Governo usa consulta pública para adiar para 2022 decisão sobre vacinação de crianças
Embora dentro da lei, como confirma o jurista Lênio Streck, – “não há vedação”, diz –, o Ministério da Saúde oficializou nesta quarta-feira, 22, uma consulta pública que coletará manifestações da sociedade civil sobre a vacinação contra a covid-19 em crianças com idade de 5 a 11 anos. A decisão contraria a comunidade científica e as orientações da OMS, que defendem a vacinação de crianças.
A vacina da Pfizer para essa faixa etária foi autorizada pela Agência Nacional de Vigilância Sanitária (Anvisa) na semana passada após exaustivas análises. O período de consulta terá início 23 de dezembro até 2 de janeiro de 2022.
As contribuições devem ser enviadas por meio do endereço eletrônico https://www.gov.br/saude/pt-br. Nessa página, está disponível a documentação relativa à consulta pública, conforme foi publicado no Diário Oficial da União nesta quarta.
Considerando a iniciativa uma parte da campanha antivacina promovida pelo governo Jair Bolsonaro, o ex-reitor da Ufpel, epidemiologista e coordenador da pesquisa Epicovid, Pedro Hallal, foi categórico sobre o fato: “é uma piada de mau gosto”.
Há poucos dias, ouvido pelo Extra Classe sobre o tema, o epidemiologista e pesquisador Fernando Spilki foi afirmativo: “as crianças não estão sendo cobaias. Primeiro porque houve testes até para definição do tamanho da dose. E não só para esta vacina que foi autorizada agora, mas também com outras vacinas, inclusive para faixas etárias mais baixas, com até 3 anos de idade”.
Sobre a consulta pública , Spilki, lembra que “há consenso manifesto das principais sociedades científicas e dos próprios comitês de aconselhamento do governo em prol da vacinação de crianças com a vacina da Pfizer. A consulta é extemporânea e inadequada, coloca um tema que deve ser decidido com base em ciência no fórum da opinião”.
Anvisa foi atacada pelo governo
Após a aprovação da vacina para crianças, diretores e servidores da Anvisa passaram a receber ameaças de morte. Por isso, a agência pediu investigações e proteção policial para os servidores ameaçados.

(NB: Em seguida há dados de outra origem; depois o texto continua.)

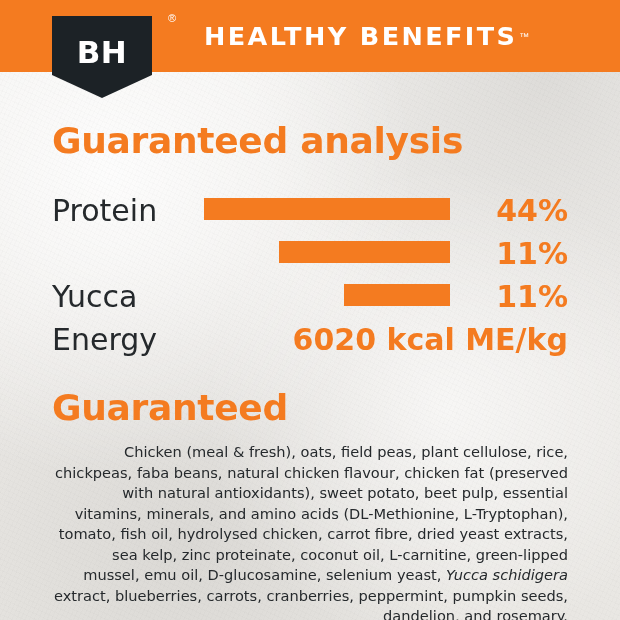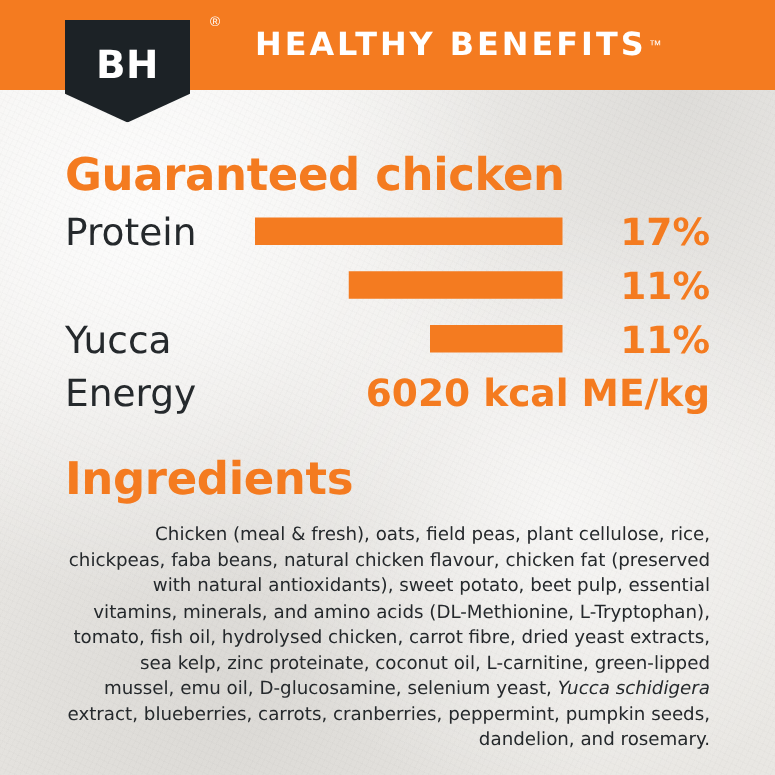"Guaranteed chicken" h2.section-title { text: chicken -> analysis }
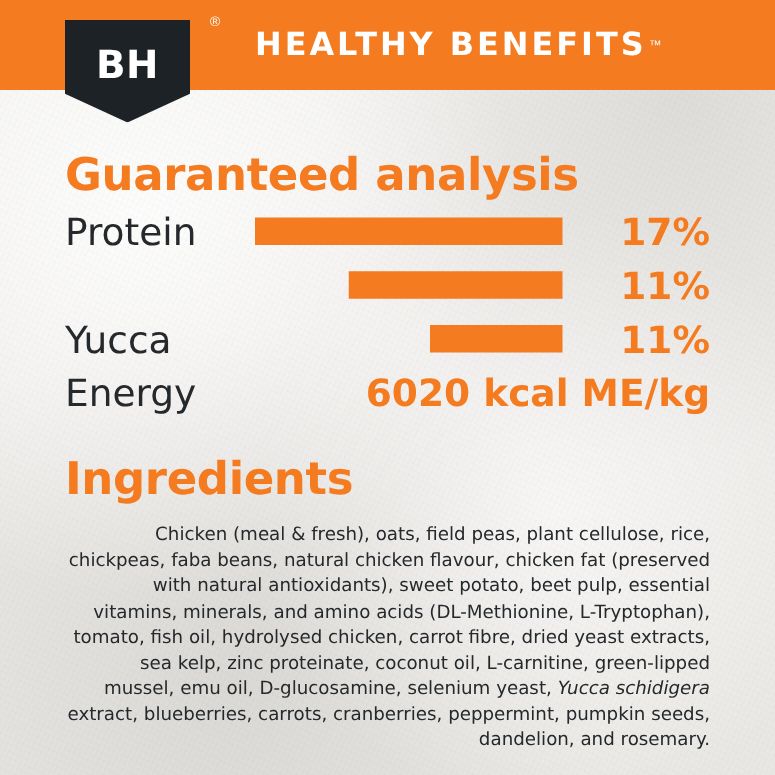"Protein" .analysis { margin-top: 4px -> 28px }
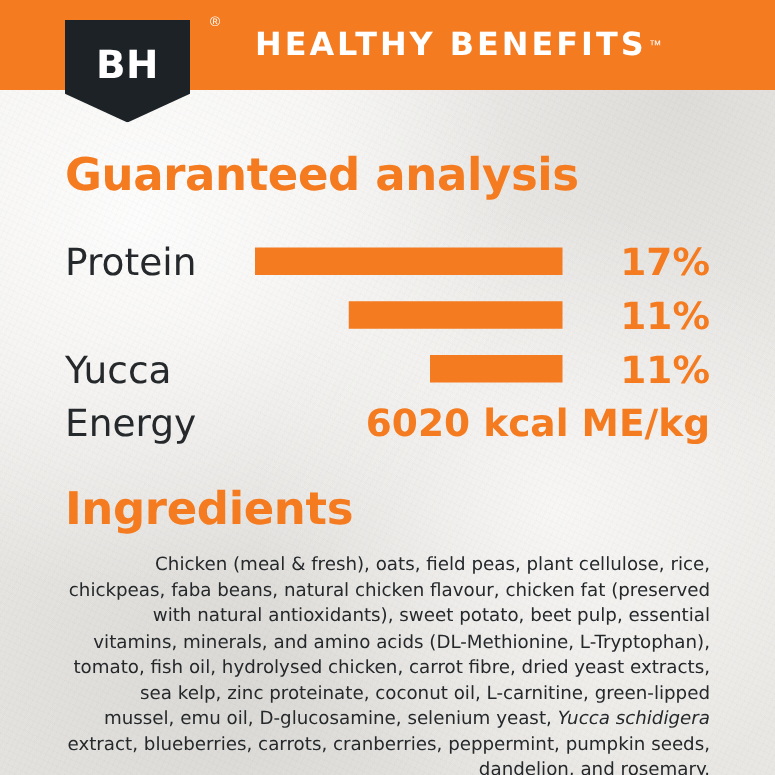"17%" div.row-value { text: 17% -> 44% }
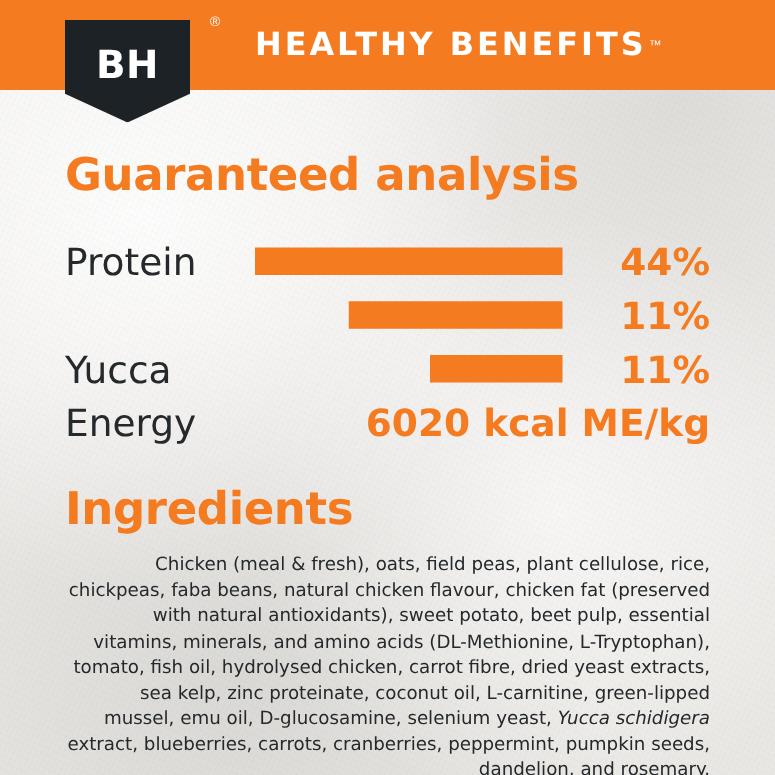"Ingredients" h2.section-title { text: Ingredients -> Guaranteed }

De acordo com a Procuradoria-Geral da República (PGR), o Ministério Público Federal no Distrito Federal e no Paraná [primeira instância] está atuando no caso, com o apoio da Polícia Federal.
Ainda segundo a PGR, até o momento os procuradores não encontraram indícios do envolvimento de pessoas com prerrogativa de foro, o que levaria o caso para a instância superior, que é a própria PGR.
Presidente ameaçou servidores
Em live em redes sociais, feita no dia 16, o presidente Jair Bolsonaro informou ter pedido o “nome das pessoas que aprovaram a vacina para crianças a partir de 5 anos”. “Queremos divulgar o nome dessas pessoas para que todo mundo tome conhecimento de quem foram essas pessoas e forme seu juízo”, disse o presidente.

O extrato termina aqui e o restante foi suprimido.